**Your instructions**:
Each line in the entries below that holds the string "Sunset" is to be listed.
★ ★ ★ ★
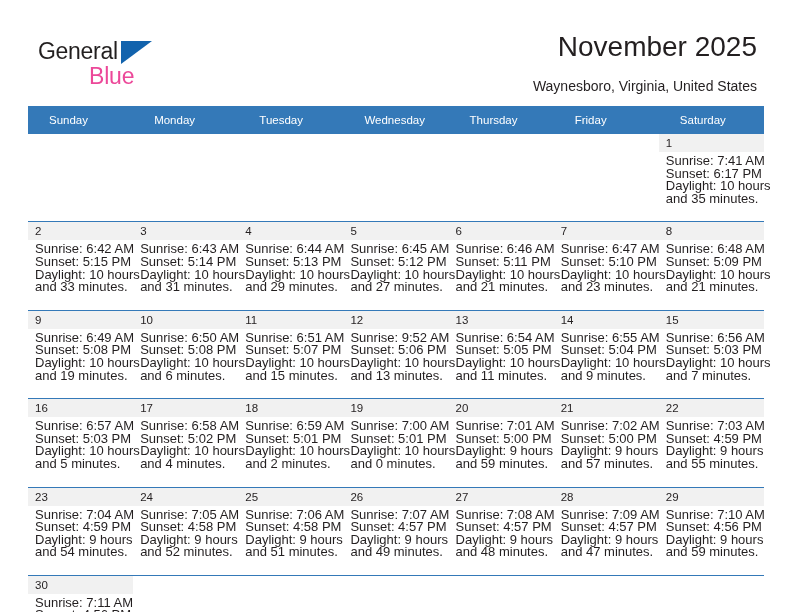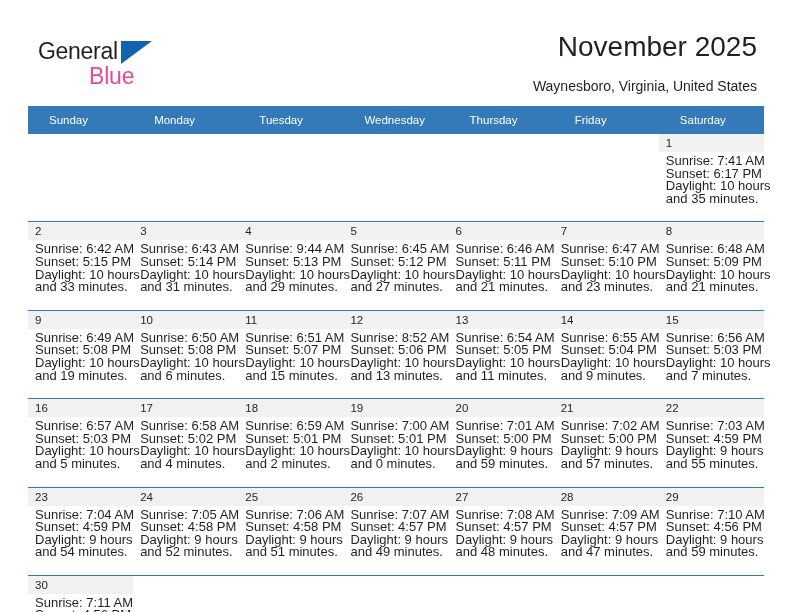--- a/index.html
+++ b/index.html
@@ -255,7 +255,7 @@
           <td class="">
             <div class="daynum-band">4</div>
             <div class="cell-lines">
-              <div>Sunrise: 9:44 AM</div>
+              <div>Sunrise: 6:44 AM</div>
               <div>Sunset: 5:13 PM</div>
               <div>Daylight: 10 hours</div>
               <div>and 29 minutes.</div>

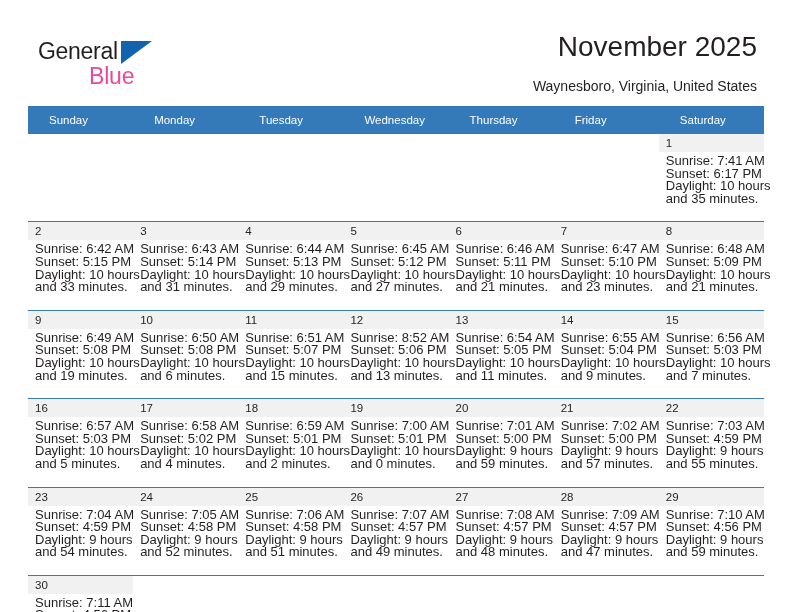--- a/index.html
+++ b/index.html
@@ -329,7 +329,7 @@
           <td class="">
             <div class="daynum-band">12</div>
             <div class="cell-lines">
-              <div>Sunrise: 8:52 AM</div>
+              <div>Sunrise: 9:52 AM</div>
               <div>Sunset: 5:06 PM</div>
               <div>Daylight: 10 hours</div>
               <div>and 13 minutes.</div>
★ ★ ★ ★
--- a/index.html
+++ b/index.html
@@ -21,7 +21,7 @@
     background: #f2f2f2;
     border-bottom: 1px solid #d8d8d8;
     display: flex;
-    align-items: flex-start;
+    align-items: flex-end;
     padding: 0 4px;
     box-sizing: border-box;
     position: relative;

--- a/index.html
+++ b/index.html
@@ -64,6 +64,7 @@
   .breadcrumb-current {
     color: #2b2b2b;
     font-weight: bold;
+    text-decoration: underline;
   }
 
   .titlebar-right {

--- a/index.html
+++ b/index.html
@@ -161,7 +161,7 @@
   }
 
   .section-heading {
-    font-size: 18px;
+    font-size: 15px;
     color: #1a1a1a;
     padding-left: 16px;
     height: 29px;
★ ★ ★ ★
**Solution**:
               <div>Sunset: 5:13 PM</div>
               <div>Sunset: 5:06 PM</div>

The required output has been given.